Вопще, оно конешно прав ты, пробить ейную бронь ничем не смогешь. Токмо в мешок на затылке, но туда есче попасть надобно, упырь не особо его подставлят. Но у нашей знахарки, у бабы Таи значица, есть есче дар один. В опчем она могет любое оружье зачаровать так, што им можно даж камень пробить!
— Ничего себе дар! Так вам нужно было все стрелы и болты так зачаровать и плевать на всех тварей.
— Ха, ишь ты какой! Тута не все такото просто, энто ж дар, его на всех не хватит. Покамест она могет не большее десятка вещей зараз зачаровать, к тому ж надолго его не хватат, чрез три денька пропадат чара с оружья. А потом, чтобы снова також десяток зачаровывать, ей надобно седьмицу, аль поболе выждать.
— Жалко, конечно, но десять всё равно немало. Получается, можно ещё девять таких тварей завалить.
— Не, у нас жешь не десятка их была, токмо четыре. Два на стрелах у дядь Прохора, одно у Деда Василия на болту, и одно вот у Феофана на судлице значица, прочие шесть с собой на промысел забрали. Вопще оне обнаковенно токмо одну-две оставлят, на всяк случай, на промысле все ж опаснее. Но баб Тая сказывала, чтобы в энтот раз побольшее оставили, мож чуяла чегой то недоброе. Оне ж знахари, наперед чуют все, токмо не точно быват. — он сделал паузу, задумался, зачем-то потрогал древко сулицы, точащее из морды чудовища. — К тому жешь чтобы тварь угомонить, надобно попасть хорошо, в голову, аль в сердце. Потому баб Тая зачаровыват поманеньку и токмо лучшим воям, нам с тобою зачарованого ею оружья еще не скоро ждать. Теперь уж у нас токмо две зачарованы вещчи осталися, у Деда Василия и у дядь Прохора. Одну дядь Прохор в самом начале истратил на кусача матерого. Он с топтуном и бегунами был, думали тогда, что просто стая, блудящая к нам наведалась. Кто ж знал, што одержимыя аки пчелы на мед к нам слетяца…

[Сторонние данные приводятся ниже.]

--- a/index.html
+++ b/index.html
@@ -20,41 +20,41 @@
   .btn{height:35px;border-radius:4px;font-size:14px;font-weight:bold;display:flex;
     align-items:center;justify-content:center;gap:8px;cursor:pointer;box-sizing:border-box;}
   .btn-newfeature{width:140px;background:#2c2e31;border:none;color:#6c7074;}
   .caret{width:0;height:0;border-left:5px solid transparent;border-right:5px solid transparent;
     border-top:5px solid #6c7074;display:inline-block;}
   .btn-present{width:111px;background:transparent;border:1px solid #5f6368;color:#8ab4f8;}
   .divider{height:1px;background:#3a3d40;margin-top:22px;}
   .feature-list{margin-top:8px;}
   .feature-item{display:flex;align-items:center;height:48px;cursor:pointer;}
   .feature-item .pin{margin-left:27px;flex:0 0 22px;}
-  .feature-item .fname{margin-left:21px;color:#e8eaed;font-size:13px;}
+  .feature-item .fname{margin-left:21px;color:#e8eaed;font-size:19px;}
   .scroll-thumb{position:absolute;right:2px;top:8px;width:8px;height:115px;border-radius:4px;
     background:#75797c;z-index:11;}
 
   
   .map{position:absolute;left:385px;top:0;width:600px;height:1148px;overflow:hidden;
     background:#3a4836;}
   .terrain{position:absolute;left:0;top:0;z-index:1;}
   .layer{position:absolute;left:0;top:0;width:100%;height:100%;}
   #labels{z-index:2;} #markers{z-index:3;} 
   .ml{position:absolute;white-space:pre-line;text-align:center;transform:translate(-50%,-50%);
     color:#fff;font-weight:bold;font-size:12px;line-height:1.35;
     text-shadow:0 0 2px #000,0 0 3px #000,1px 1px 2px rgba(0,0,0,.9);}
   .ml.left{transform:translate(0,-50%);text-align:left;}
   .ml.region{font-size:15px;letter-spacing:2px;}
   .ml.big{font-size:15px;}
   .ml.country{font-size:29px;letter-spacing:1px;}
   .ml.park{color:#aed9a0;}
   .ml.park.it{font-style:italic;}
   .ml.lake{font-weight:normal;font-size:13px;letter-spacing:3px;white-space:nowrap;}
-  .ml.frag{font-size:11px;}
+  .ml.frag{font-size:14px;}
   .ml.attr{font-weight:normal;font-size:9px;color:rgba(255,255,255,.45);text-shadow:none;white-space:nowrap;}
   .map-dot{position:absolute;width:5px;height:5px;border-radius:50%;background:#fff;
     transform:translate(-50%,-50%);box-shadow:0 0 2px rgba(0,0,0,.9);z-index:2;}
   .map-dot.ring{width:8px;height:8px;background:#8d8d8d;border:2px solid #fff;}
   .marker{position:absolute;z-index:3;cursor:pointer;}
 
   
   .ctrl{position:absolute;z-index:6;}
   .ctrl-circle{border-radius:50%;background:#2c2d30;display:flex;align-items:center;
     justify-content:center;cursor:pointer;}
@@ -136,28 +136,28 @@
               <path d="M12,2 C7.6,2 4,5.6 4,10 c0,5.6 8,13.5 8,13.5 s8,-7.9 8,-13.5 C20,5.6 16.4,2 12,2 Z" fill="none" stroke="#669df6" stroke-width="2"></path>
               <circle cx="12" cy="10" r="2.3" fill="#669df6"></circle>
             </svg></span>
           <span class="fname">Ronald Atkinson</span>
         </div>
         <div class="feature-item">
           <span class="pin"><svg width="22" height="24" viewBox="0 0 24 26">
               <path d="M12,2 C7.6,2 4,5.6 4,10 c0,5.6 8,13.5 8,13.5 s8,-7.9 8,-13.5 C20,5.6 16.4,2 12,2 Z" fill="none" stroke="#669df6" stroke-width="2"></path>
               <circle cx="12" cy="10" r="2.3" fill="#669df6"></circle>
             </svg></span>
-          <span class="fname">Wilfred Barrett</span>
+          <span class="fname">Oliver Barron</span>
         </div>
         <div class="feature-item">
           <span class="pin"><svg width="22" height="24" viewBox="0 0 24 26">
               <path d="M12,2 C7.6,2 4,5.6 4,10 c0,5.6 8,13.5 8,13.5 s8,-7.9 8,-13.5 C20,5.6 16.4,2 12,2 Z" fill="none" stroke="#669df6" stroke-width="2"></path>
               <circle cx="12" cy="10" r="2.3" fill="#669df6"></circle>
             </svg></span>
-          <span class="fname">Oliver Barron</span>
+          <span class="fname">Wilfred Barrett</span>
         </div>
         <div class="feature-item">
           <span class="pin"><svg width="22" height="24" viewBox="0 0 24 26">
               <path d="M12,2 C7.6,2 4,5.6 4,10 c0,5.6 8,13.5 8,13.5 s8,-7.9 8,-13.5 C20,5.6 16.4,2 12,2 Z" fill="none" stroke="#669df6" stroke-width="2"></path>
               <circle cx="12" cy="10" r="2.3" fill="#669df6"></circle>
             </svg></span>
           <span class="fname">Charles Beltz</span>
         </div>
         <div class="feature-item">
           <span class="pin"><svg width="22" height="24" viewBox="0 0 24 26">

Под конец разговора Тимофей стал серьезен и задумчив. Договорив, вообще замолчал и нахмурился. Понять его было несложно, стоило лишь повернуть голову в сторону степи, по которой тут и там брели одержимые. Как он сказал?! Словно пчелы на мед… Ещё бы понять, что за мед такой этих пчел приманивающий к посёлку, и откуда он взялся, если раньше не было. Какая-то мысль промелькнула в голове, что-то связанное с происходящей здесь чертовщиной. Вроде ухватил её, начал распутывать, пытаясь понять. Что же меня насторожило в этих словах? Пчелы… Мед… Но казавшуюся уже совсем близкой истину отпугнули слова Тимофея, видимо не способного на долгое бездеятельное молчание.
— Я ж упыря токмо второй раз вижу, как в улей попал. — оторвал меня от размышлений его задумчивый голос. — Тот поменьшей вродь был, да и не видал в тот раз, как его угоманивали, прибег, а его уж со стены стаскивають.